*** MATERIAL FOR THIS TASK ***
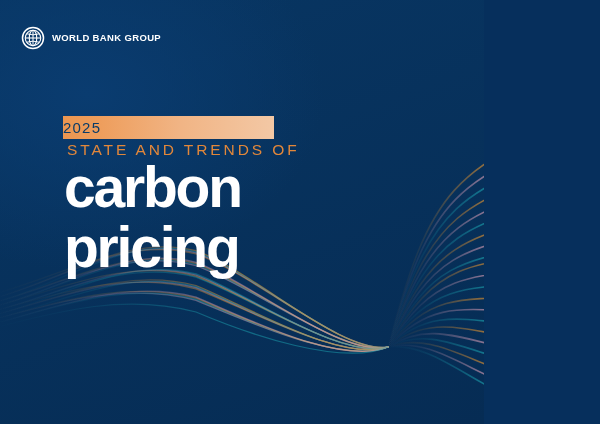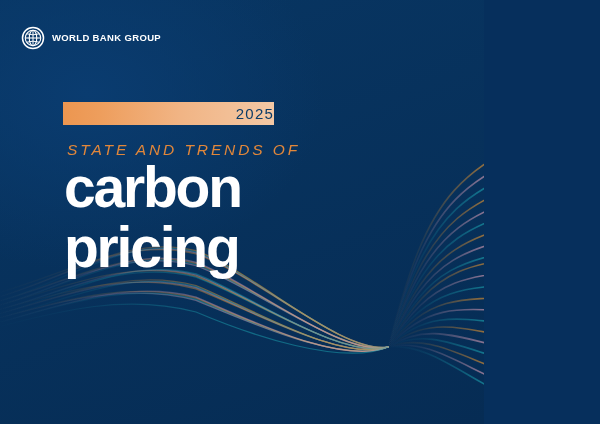--- a/index.html
+++ b/index.html
@@ -50,48 +50,47 @@
     font-weight: bold;
     letter-spacing: 0.35px;
     white-space: nowrap;
     line-height: 1;
   }
 
   
   .year-banner {
     position: absolute;
     left: 63px;
-    top: 102px;
+    top: 116px;
     width: 211px;
     height: 23px;
     background: linear-gradient(90deg, #ec9650 0%, #ee9e5d 18%, #f1b484 55%, #f3c8a5 100%);
     display: flex;
     align-items: center;
-    justify-content: flex-end;
+    justify-content: flex-start;
   }
   .year-text {
     color: #0b3c68;
     font-size: 15px;
     font-weight: normal;
     letter-spacing: 1.2px;
     line-height: 1;
   }
 
   
   .kicker {
     position: absolute;
     left: 67px;
     top: 142px;
     color: #e2873a;
     font-size: 15.5px;
     font-weight: normal;
     letter-spacing: 2.9px;
     line-height: 1;
     white-space: nowrap;
-    font-style: italic;
   }
   .title-block {
     position: absolute;
     left: 64px;
     top: 161px;
     color: #ffffff;
     font-weight: bold;
     font-size: 57px;
     line-height: 0.92;
     letter-spacing: -2.2px;

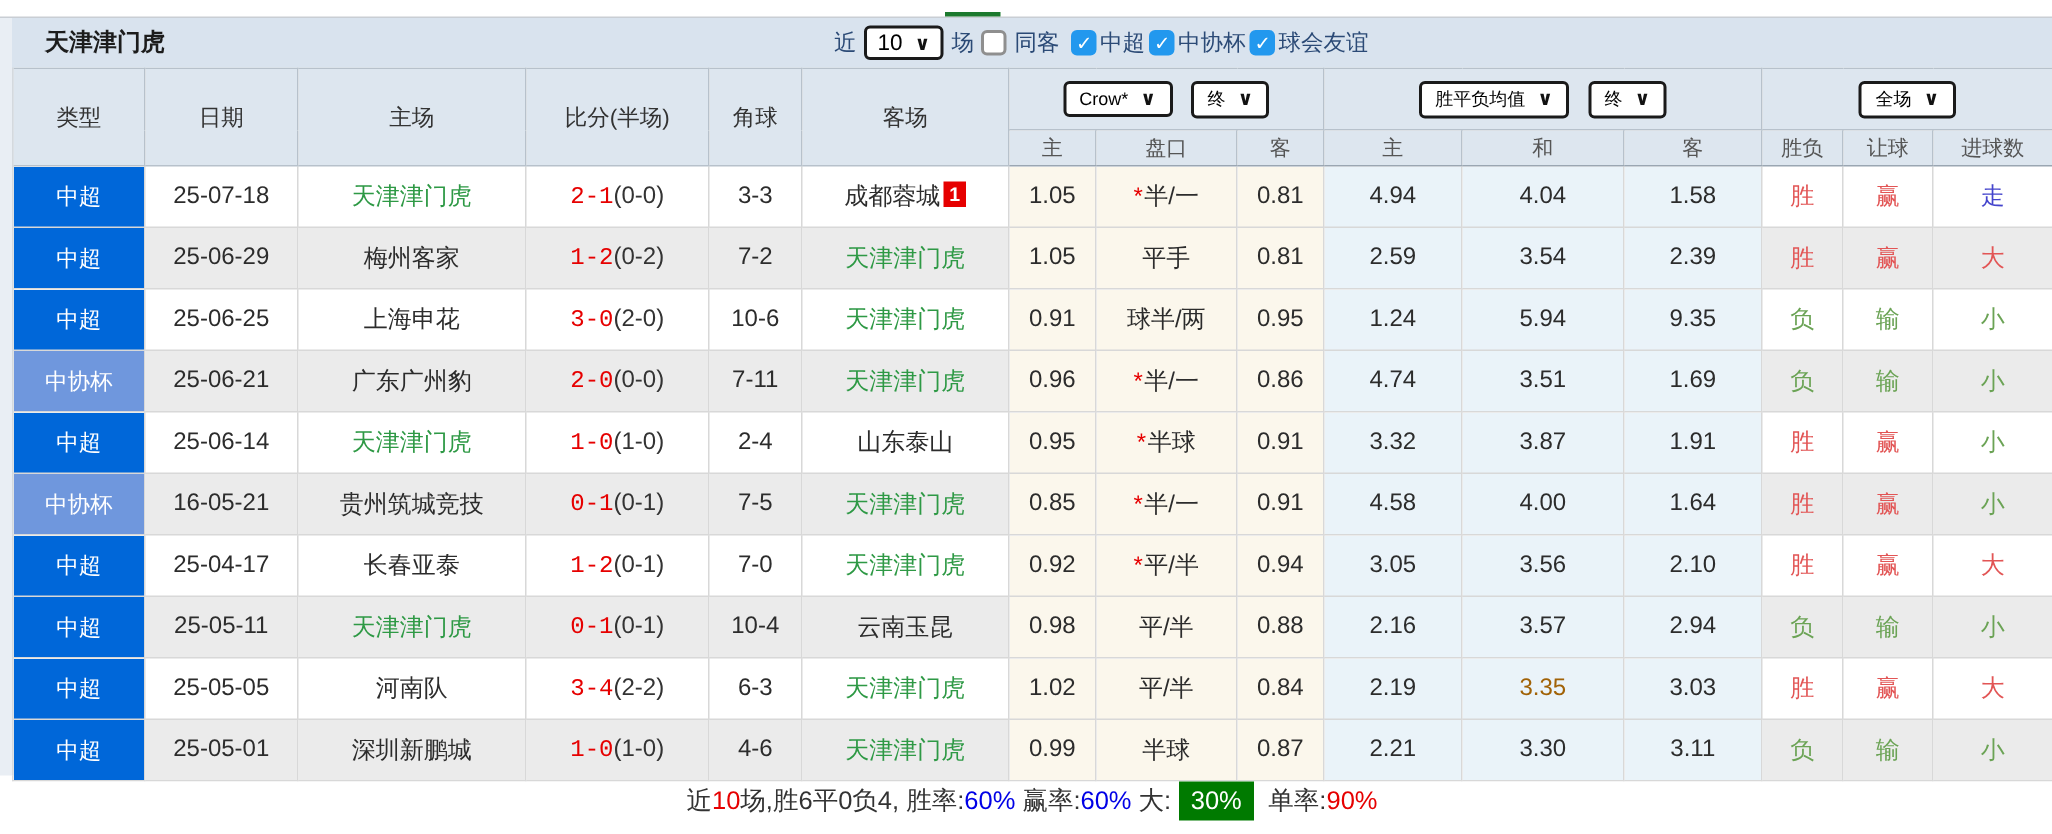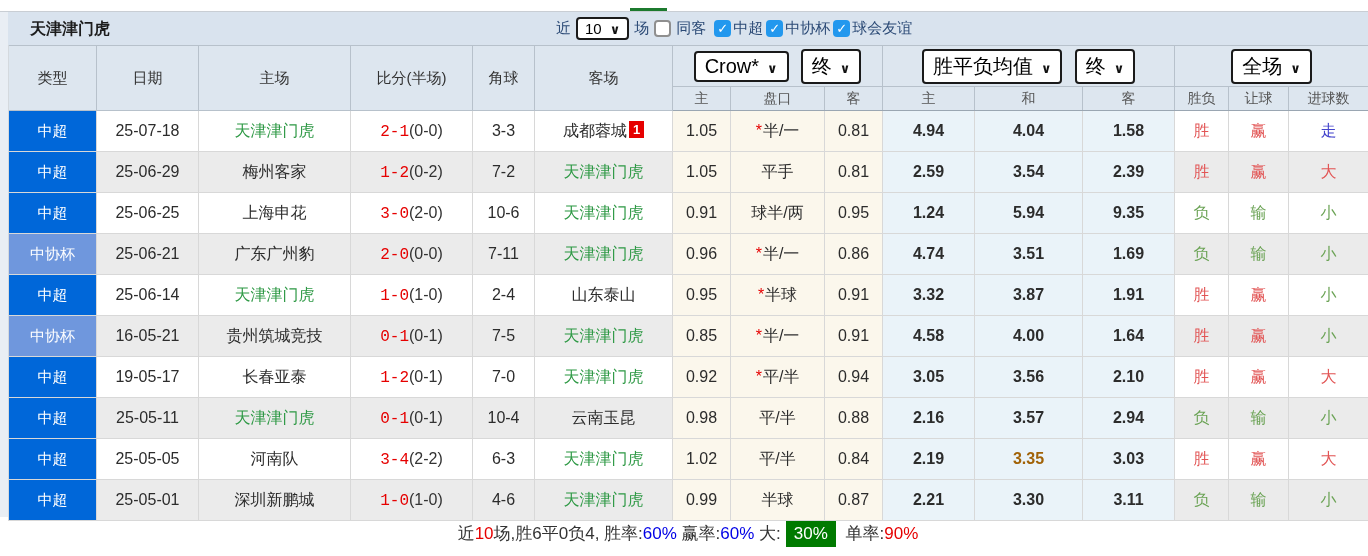--- a/index.html
+++ b/index.html
@@ -7,41 +7,41 @@
   .page{position:relative;width:1368px;height:508px;}
   .topstrip{height:11px;background:#fff;border-bottom:1px solid #c9ced4;position:relative;}
   .tab-underline{position:absolute;left:630px;top:8px;width:37px;height:3px;background:#1c7a2e;}
   .gutter{position:absolute;left:0;top:12px;width:8px;height:505px;background:#e9eef4;border-right:1px solid #d4d9de;}
   .content{margin-left:8px;width:1360px;}
   .titlebar{position:relative;height:33px;background:#d9e3ee;}
   .title{margin-left:22px;font-weight:bold;font-size:16px;line-height:33px;color:#1c1c1c;}
   .controls{position:absolute;left:548px;top:0;height:33px;display:flex;align-items:center;gap:5px;}
   .clabel{font-size:15px;color:#2b4a76;white-space:nowrap;}
   .sel{display:inline-flex;align-items:center;gap:8px;background:#fff;border:2px solid #1a1a1a;
-    border-radius:4px;padding:2px 9px;font-size:20px;color:#000;cursor:pointer;white-space:nowrap;}
+    border-radius:4px;padding:2px 9px;font-size:12px;color:#000;cursor:pointer;white-space:nowrap;}
   .sel.small{padding:1px 7px;font-size:15px;}
   .caret::before{content:"∨";font-size:13px;font-weight:bold;color:#111;}
   .chkbox{width:17px;height:17px;border-radius:4px;display:inline-block;box-sizing:border-box;flex:none;}
   .chkbox.unchecked{background:#fff;border:2px solid #8f8f8f;}
   .chkbox.checked{background:#2298ee;}
   .chkbox.checked::before{content:"✓";color:#fff;font-size:13px;font-weight:bold;display:block;
     text-align:center;line-height:17px;}
   .chk{display:inline-flex;align-items:center;gap:2px;cursor:pointer;margin-left:3px;}
   table{border-collapse:collapse;table-layout:fixed;width:1360px;}
   th{border:1px solid #b7c1cb;background:#dde6ef;font-weight:normal;color:#333;font-size:15px;
     text-align:center;overflow:hidden;white-space:nowrap;}
   thead tr.main th{height:40px;}
   thead tr.sub th{height:21px;font-size:14px;color:#555;border-bottom:1px solid #9aa6b2;}
   .grp{padding:0;}
   .grp .sel{margin:0 4px;}
   td{border:1px solid #d8d8d8;height:40px;text-align:center;font-size:16px;color:#2c2c2c;
     overflow:hidden;white-space:nowrap;padding:0 2px;}
   tbody tr.even td{background:#ebebeb;}
   td.ah{background:#fbf7ec !important;text-align:center;}
-  td.eu{background:#eaf3f9 !important;font-weight:bold;}
+  td.eu{background:#eaf3f9 !important;}
   td.csl{background:#0067d9 !important;color:#fff;font-size:15px;}
   td.cup{background:#6f97dd !important;color:#fff;font-size:15px;}
   .ft{color:#e60000;font-family:Liberation Mono, monospace;}
   .ht{color:#333;}
   .t-green{color:#2e9945;}
   .c-red{color:#e25555;}
   .c-green{color:#6ba355;}
   .c-blue{color:#4444cc;}
   .c-orange{color:#a16207;}
   .star{color:#e60000;margin-right:1px;}
@@ -250,21 +250,21 @@
     <td class="ah">0.91</td>
     <td class="eu">4.58</td>
     <td class="eu"><span>4.00</span></td>
     <td class="eu">1.64</td>
     <td class="c-red">胜</td>
     <td class="c-red">赢</td>
     <td class="c-green">小</td>
   </tr>
           <tr>
     <td class="type csl">中超</td>
-    <td>19-05-17</td>
+    <td>25-04-17</td>
     <td><span>长春亚泰</span></td>
     <td><span class="ft">1-2</span><span class="ht">(0-1)</span></td>
     <td>7-0</td>
     <td><span class="t-green">天津津门虎</span></td>
     <td class="ah">0.92</td>
     <td class="ah"><span class="star">*</span>平/半</td>
     <td class="ah">0.94</td>
     <td class="eu">3.05</td>
     <td class="eu"><span>3.56</span></td>
     <td class="eu">2.10</td>

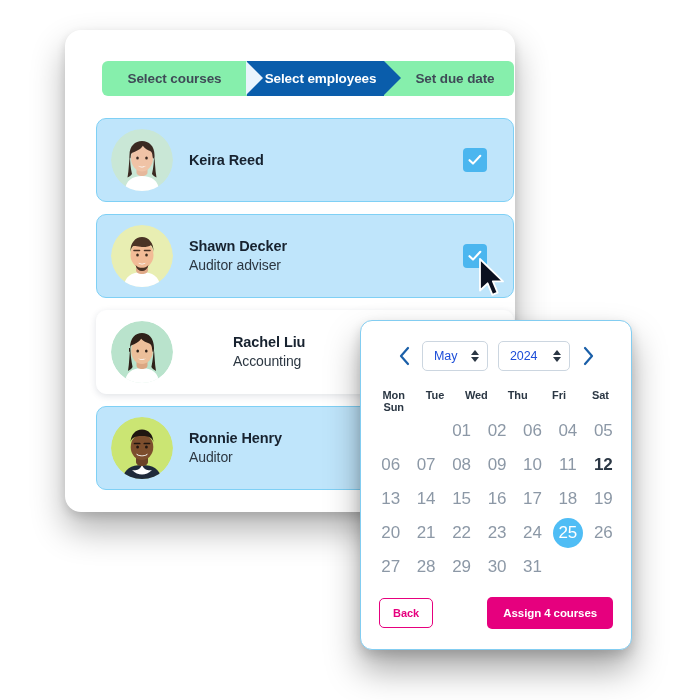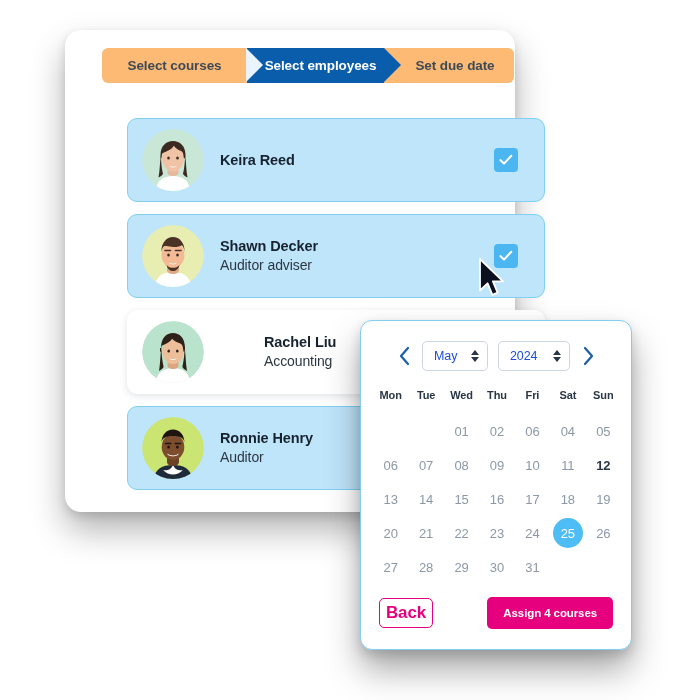--- a/index.html
+++ b/index.html
@@ -25,24 +25,24 @@
     background: #ffffff;
     border-radius: 16px;
     box-shadow: 0 18px 34px rgba(0,0,0,0.30), 0 4px 10px rgba(0,0,0,0.12);
     z-index: 2;
   }
 
   
   #stepper {
     position: absolute;
     left: 37px;
-    top: 18px;
+    top: 31px;
     width: 412px;
     height: 35px;
-    background: #fdba74;
+    background: #86efac;
     border-radius: 6px;
     overflow: hidden;
     display: flex;
   }
   .step {
     position: relative;
     height: 35px;
     display: flex;
     align-items: center;
     justify-content: center;
@@ -88,21 +88,20 @@
   
   .emp-row {
     position: absolute;
     left: 31px;
     width: 418px;
     height: 84px;
     border-radius: 10px;
     box-sizing: border-box;
     display: flex;
     align-items: center;
-    margin-left: 31px;
   }
   .emp-row.selected {
     background: #bfe5fb;
     border: 1px solid #7fd0f5;
   }
   .emp-row.unselected {
     background: #ffffff;
     border: 1px solid #ffffff;
     box-shadow: 0 2px 7px rgba(20,40,70,0.13);
   }
@@ -225,21 +224,21 @@
     border-right: 4.5px solid transparent;
     border-top: 5px solid #2b3744;
   }
 
   #weekdays {
     position: absolute;
     left: 12px;
     top: 68px;
     width: 248px;
     display: grid;
-    grid-template-columns: repeat(7, 1fr);
+    grid-template-columns: repeat(6, 1fr);
   }
   .wd {
     text-align: center;
     font-size: 11px;
     font-weight: bold;
     color: #2b3744;
     letter-spacing: -0.1px;
   }
 
   #days-grid {
@@ -248,21 +247,21 @@
     top: 93px;
     width: 248px;
     display: grid;
     grid-template-columns: repeat(7, 1fr);
     grid-auto-rows: 34px;
   }
   .day {
     display: flex;
     align-items: center;
     justify-content: center;
-    font-size: 13px;
+    font-size: 17px;
     color: #8c98a6;
     letter-spacing: -0.1px;
   }
   .day .pill {
     width: 30px;
     height: 30px;
     border-radius: 50%;
     display: flex;
     align-items: center;
     justify-content: center;
@@ -284,21 +283,21 @@
     box-sizing: border-box;
   }
   #back-button {
     width: 54px;
     height: 30px;
     box-sizing: border-box;
     border: 1.6px solid #e6007e;
     border-radius: 5px;
     background: #ffffff;
     color: #e6007e;
-    font-size: 17px;
+    font-size: 11px;
     font-weight: bold;
     font-family: "Liberation Sans", sans-serif;
     letter-spacing: -0.1px;
     display: flex;
     align-items: center;
     justify-content: center;
     cursor: pointer;
     padding: 0;
   }
   #assign-button {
*** End of MATERIAL FOR THIS TASK ***
_WHAT YOU ARE ASKED TO DO_:
Each record above must be retyped exactly, minus its pictures.

_SOLUTION TO THIS PROBLEM_:
--- a/index.html
+++ b/index.html
@@ -50,48 +50,47 @@
     font-weight: bold;
     letter-spacing: 0.35px;
     white-space: nowrap;
     line-height: 1;
   }
 
   
   .year-banner {
     position: absolute;
     left: 63px;
-    top: 102px;
+    top: 116px;
     width: 211px;
     height: 23px;
     background: linear-gradient(90deg, #ec9650 0%, #ee9e5d 18%, #f1b484 55%, #f3c8a5 100%);
     display: flex;
     align-items: center;
-    justify-content: flex-end;
+    justify-content: flex-start;
   }
   .year-text {
     color: #0b3c68;
     font-size: 15px;
     font-weight: normal;
     letter-spacing: 1.2px;
     line-height: 1;
   }
 
   
   .kicker {
     position: absolute;
     left: 67px;
     top: 142px;
     color: #e2873a;
     font-size: 15.5px;
     font-weight: normal;
     letter-spacing: 2.9px;
     line-height: 1;
     white-space: nowrap;
-    font-style: italic;
   }
   .title-block {
     position: absolute;
     left: 64px;
     top: 161px;
     color: #ffffff;
     font-weight: bold;
     font-size: 57px;
     line-height: 0.92;
     letter-spacing: -2.2px;

--- a/index.html
+++ b/index.html
@@ -7,41 +7,41 @@
   .page{position:relative;width:1368px;height:508px;}
   .topstrip{height:11px;background:#fff;border-bottom:1px solid #c9ced4;position:relative;}
   .tab-underline{position:absolute;left:630px;top:8px;width:37px;height:3px;background:#1c7a2e;}
   .gutter{position:absolute;left:0;top:12px;width:8px;height:505px;background:#e9eef4;border-right:1px solid #d4d9de;}
   .content{margin-left:8px;width:1360px;}
   .titlebar{position:relative;height:33px;background:#d9e3ee;}
   .title{margin-left:22px;font-weight:bold;font-size:16px;line-height:33px;color:#1c1c1c;}
   .controls{position:absolute;left:548px;top:0;height:33px;display:flex;align-items:center;gap:5px;}
   .clabel{font-size:15px;color:#2b4a76;white-space:nowrap;}
   .sel{display:inline-flex;align-items:center;gap:8px;background:#fff;border:2px solid #1a1a1a;
-    border-radius:4px;padding:2px 9px;font-size:20px;color:#000;cursor:pointer;white-space:nowrap;}
+    border-radius:4px;padding:2px 9px;font-size:12px;color:#000;cursor:pointer;white-space:nowrap;}
   .sel.small{padding:1px 7px;font-size:15px;}
   .caret::before{content:"∨";font-size:13px;font-weight:bold;color:#111;}
   .chkbox{width:17px;height:17px;border-radius:4px;display:inline-block;box-sizing:border-box;flex:none;}
   .chkbox.unchecked{background:#fff;border:2px solid #8f8f8f;}
   .chkbox.checked{background:#2298ee;}
   .chkbox.checked::before{content:"✓";color:#fff;font-size:13px;font-weight:bold;display:block;
     text-align:center;line-height:17px;}
   .chk{display:inline-flex;align-items:center;gap:2px;cursor:pointer;margin-left:3px;}
   table{border-collapse:collapse;table-layout:fixed;width:1360px;}
   th{border:1px solid #b7c1cb;background:#dde6ef;font-weight:normal;color:#333;font-size:15px;
     text-align:center;overflow:hidden;white-space:nowrap;}
   thead tr.main th{height:40px;}
   thead tr.sub th{height:21px;font-size:14px;color:#555;border-bottom:1px solid #9aa6b2;}
   .grp{padding:0;}
   .grp .sel{margin:0 4px;}
   td{border:1px solid #d8d8d8;height:40px;text-align:center;font-size:16px;color:#2c2c2c;
     overflow:hidden;white-space:nowrap;padding:0 2px;}
   tbody tr.even td{background:#ebebeb;}
   td.ah{background:#fbf7ec !important;text-align:center;}
-  td.eu{background:#eaf3f9 !important;font-weight:bold;}
+  td.eu{background:#eaf3f9 !important;}
   td.csl{background:#0067d9 !important;color:#fff;font-size:15px;}
   td.cup{background:#6f97dd !important;color:#fff;font-size:15px;}
   .ft{color:#e60000;font-family:Liberation Mono, monospace;}
   .ht{color:#333;}
   .t-green{color:#2e9945;}
   .c-red{color:#e25555;}
   .c-green{color:#6ba355;}
   .c-blue{color:#4444cc;}
   .c-orange{color:#a16207;}
   .star{color:#e60000;margin-right:1px;}
@@ -250,21 +250,21 @@
     <td class="ah">0.91</td>
     <td class="eu">4.58</td>
     <td class="eu"><span>4.00</span></td>
     <td class="eu">1.64</td>
     <td class="c-red">胜</td>
     <td class="c-red">赢</td>
     <td class="c-green">小</td>
   </tr>
           <tr>
     <td class="type csl">中超</td>
-    <td>19-05-17</td>
+    <td>25-04-17</td>
     <td><span>长春亚泰</span></td>
     <td><span class="ft">1-2</span><span class="ht">(0-1)</span></td>
     <td>7-0</td>
     <td><span class="t-green">天津津门虎</span></td>
     <td class="ah">0.92</td>
     <td class="ah"><span class="star">*</span>平/半</td>
     <td class="ah">0.94</td>
     <td class="eu">3.05</td>
     <td class="eu"><span>3.56</span></td>
     <td class="eu">2.10</td>

--- a/index.html
+++ b/index.html
@@ -25,24 +25,24 @@
     background: #ffffff;
     border-radius: 16px;
     box-shadow: 0 18px 34px rgba(0,0,0,0.30), 0 4px 10px rgba(0,0,0,0.12);
     z-index: 2;
   }
 
   
   #stepper {
     position: absolute;
     left: 37px;
-    top: 18px;
+    top: 31px;
     width: 412px;
     height: 35px;
-    background: #fdba74;
+    background: #86efac;
     border-radius: 6px;
     overflow: hidden;
     display: flex;
   }
   .step {
     position: relative;
     height: 35px;
     display: flex;
     align-items: center;
     justify-content: center;
@@ -88,21 +88,20 @@
   
   .emp-row {
     position: absolute;
     left: 31px;
     width: 418px;
     height: 84px;
     border-radius: 10px;
     box-sizing: border-box;
     display: flex;
     align-items: center;
-    margin-left: 31px;
   }
   .emp-row.selected {
     background: #bfe5fb;
     border: 1px solid #7fd0f5;
   }
   .emp-row.unselected {
     background: #ffffff;
     border: 1px solid #ffffff;
     box-shadow: 0 2px 7px rgba(20,40,70,0.13);
   }
@@ -225,21 +224,21 @@
     border-right: 4.5px solid transparent;
     border-top: 5px solid #2b3744;
   }
 
   #weekdays {
     position: absolute;
     left: 12px;
     top: 68px;
     width: 248px;
     display: grid;
-    grid-template-columns: repeat(7, 1fr);
+    grid-template-columns: repeat(6, 1fr);
   }
   .wd {
     text-align: center;
     font-size: 11px;
     font-weight: bold;
     color: #2b3744;
     letter-spacing: -0.1px;
   }
 
   #days-grid {
@@ -248,21 +247,21 @@
     top: 93px;
     width: 248px;
     display: grid;
     grid-template-columns: repeat(7, 1fr);
     grid-auto-rows: 34px;
   }
   .day {
     display: flex;
     align-items: center;
     justify-content: center;
-    font-size: 13px;
+    font-size: 17px;
     color: #8c98a6;
     letter-spacing: -0.1px;
   }
   .day .pill {
     width: 30px;
     height: 30px;
     border-radius: 50%;
     display: flex;
     align-items: center;
     justify-content: center;
@@ -284,21 +283,21 @@
     box-sizing: border-box;
   }
   #back-button {
     width: 54px;
     height: 30px;
     box-sizing: border-box;
     border: 1.6px solid #e6007e;
     border-radius: 5px;
     background: #ffffff;
     color: #e6007e;
-    font-size: 17px;
+    font-size: 11px;
     font-weight: bold;
     font-family: "Liberation Sans", sans-serif;
     letter-spacing: -0.1px;
     display: flex;
     align-items: center;
     justify-content: center;
     cursor: pointer;
     padding: 0;
   }
   #assign-button {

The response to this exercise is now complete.